**Aim of the task**
Retype the records below exactly as they stand, omitting the pictures.

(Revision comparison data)

_ _ _ _

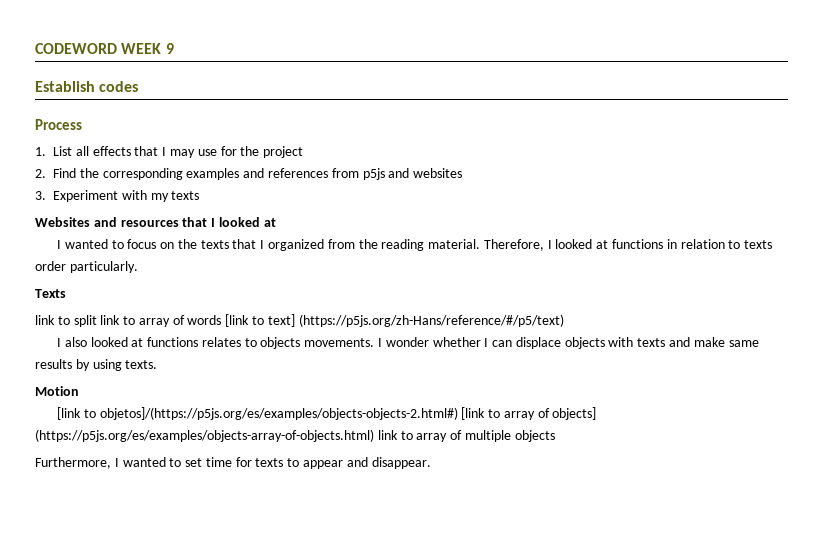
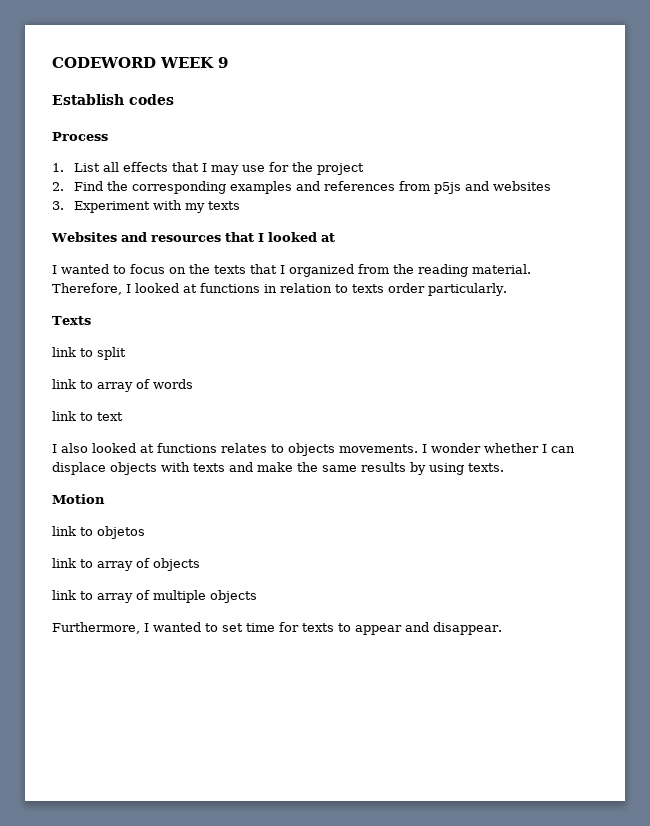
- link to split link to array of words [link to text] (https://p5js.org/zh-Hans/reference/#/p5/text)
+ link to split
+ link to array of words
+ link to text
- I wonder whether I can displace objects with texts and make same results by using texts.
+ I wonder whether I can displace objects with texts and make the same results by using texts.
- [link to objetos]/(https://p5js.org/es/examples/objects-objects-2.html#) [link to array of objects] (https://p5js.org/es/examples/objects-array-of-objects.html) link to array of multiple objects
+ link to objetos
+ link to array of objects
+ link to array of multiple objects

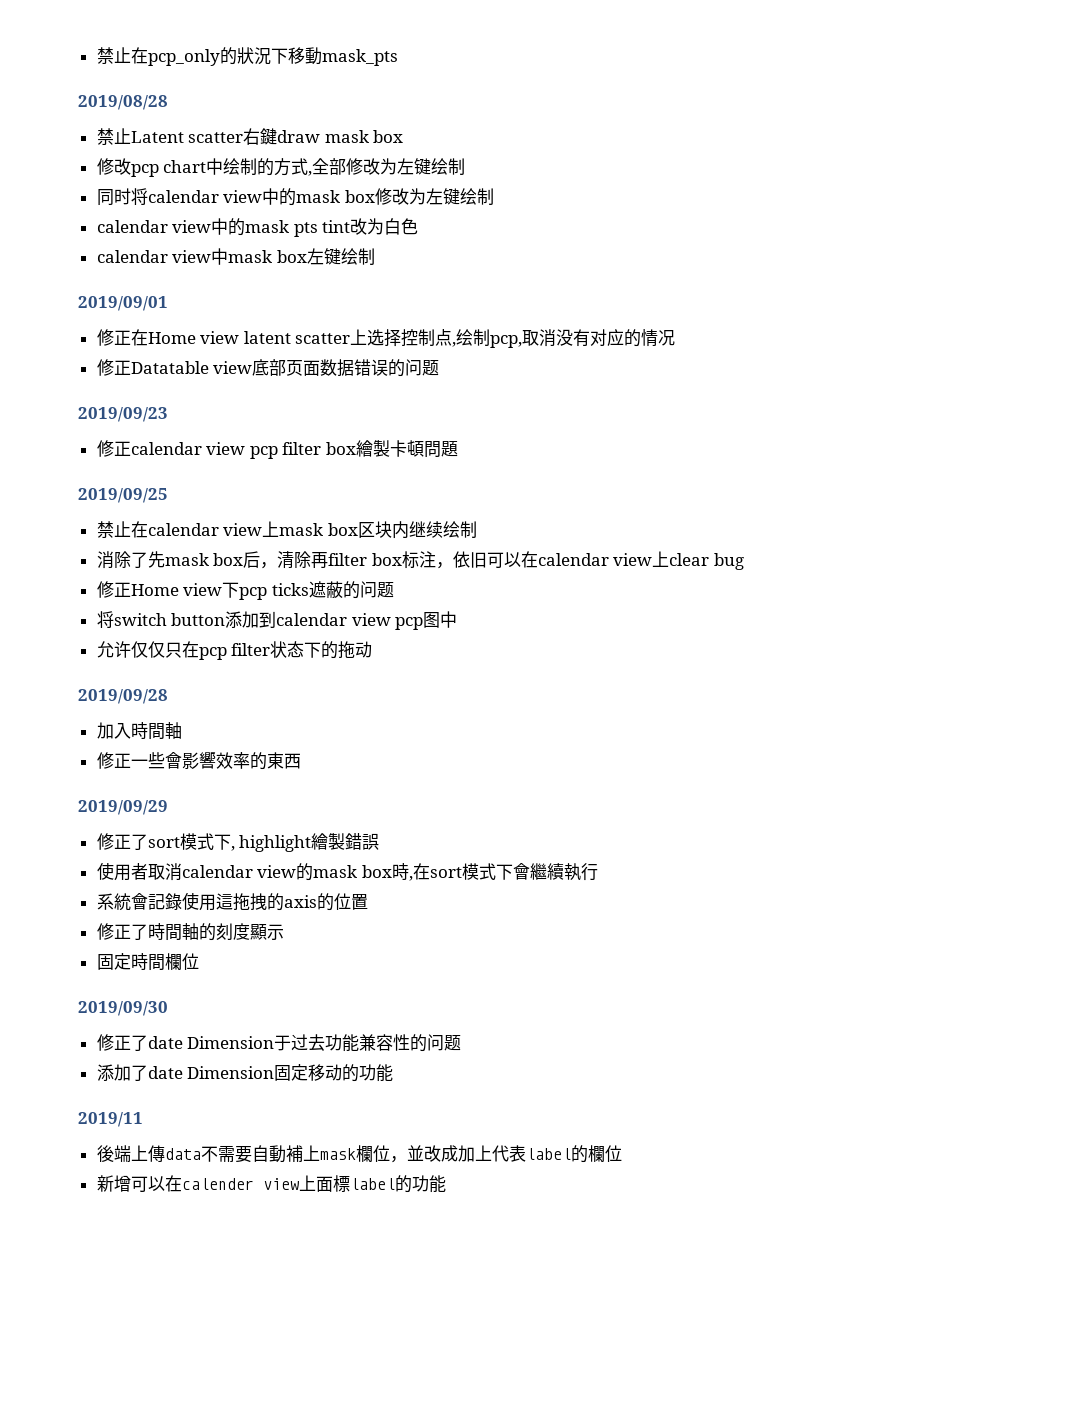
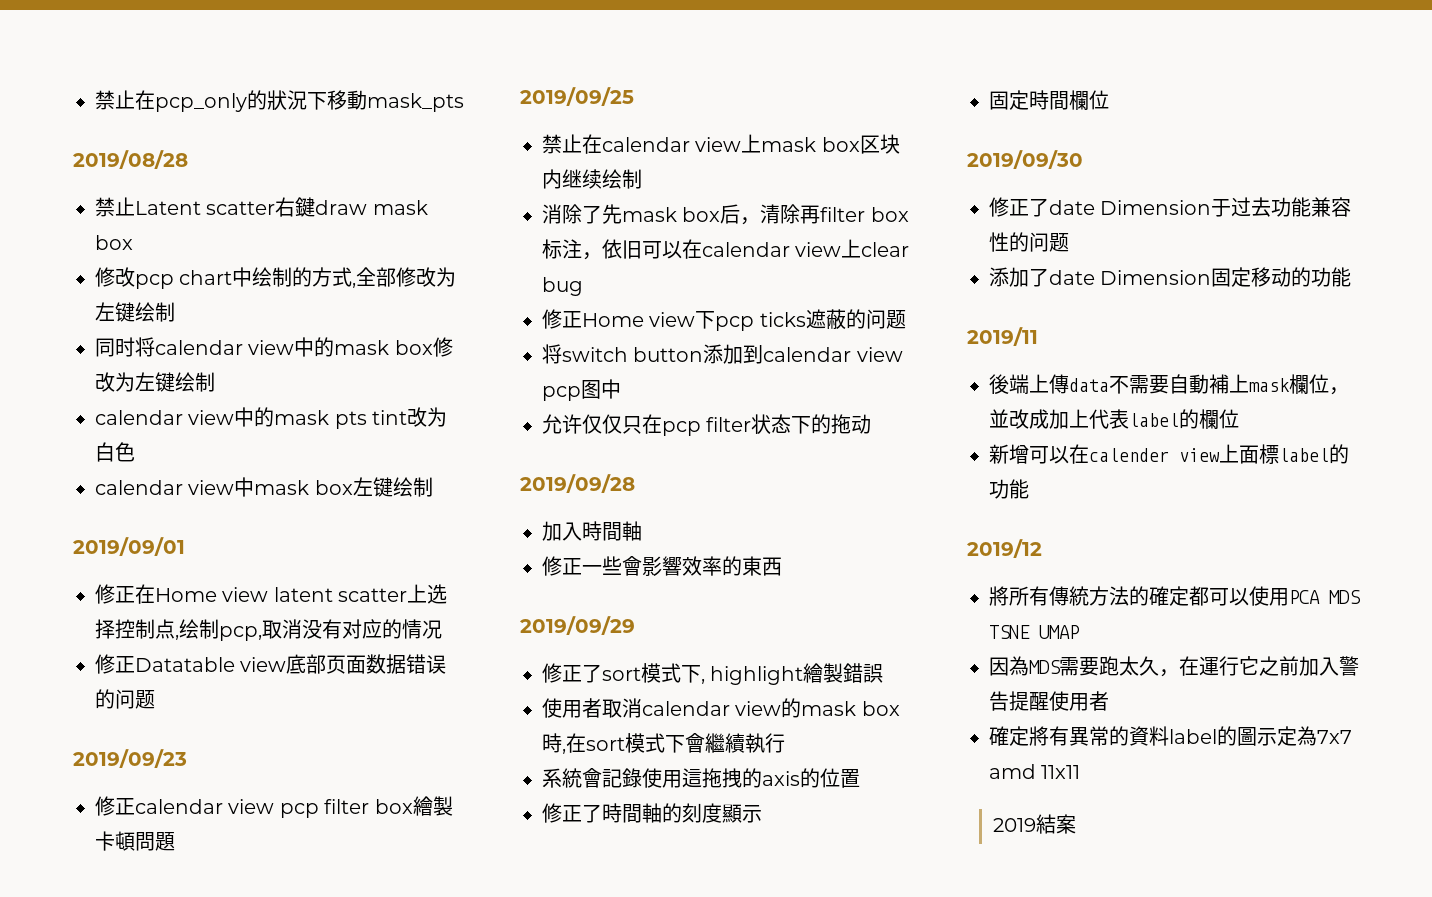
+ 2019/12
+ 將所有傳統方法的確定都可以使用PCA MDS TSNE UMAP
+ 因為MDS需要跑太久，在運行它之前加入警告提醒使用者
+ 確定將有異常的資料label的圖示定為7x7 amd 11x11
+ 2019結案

_ _ _ _

**Answer box**
- link to split link to array of words [link to text] (https://p5js.org/zh-Hans/reference/#/p5/text)
+ link to split
+ link to array of words
+ link to text
- I wonder whether I can displace objects with texts and make same results by using texts.
+ I wonder whether I can displace objects with texts and make the same results by using texts.
- [link to objetos]/(https://p5js.org/es/examples/objects-objects-2.html#) [link to array of objects] (https://p5js.org/es/examples/objects-array-of-objects.html) link to array of multiple objects
+ link to objetos
+ link to array of objects
+ link to array of multiple objects

+ 2019/12
+ 將所有傳統方法的確定都可以使用PCA MDS TSNE UMAP
+ 因為MDS需要跑太久，在運行它之前加入警告提醒使用者
+ 確定將有異常的資料label的圖示定為7x7 amd 11x11
+ 2019結案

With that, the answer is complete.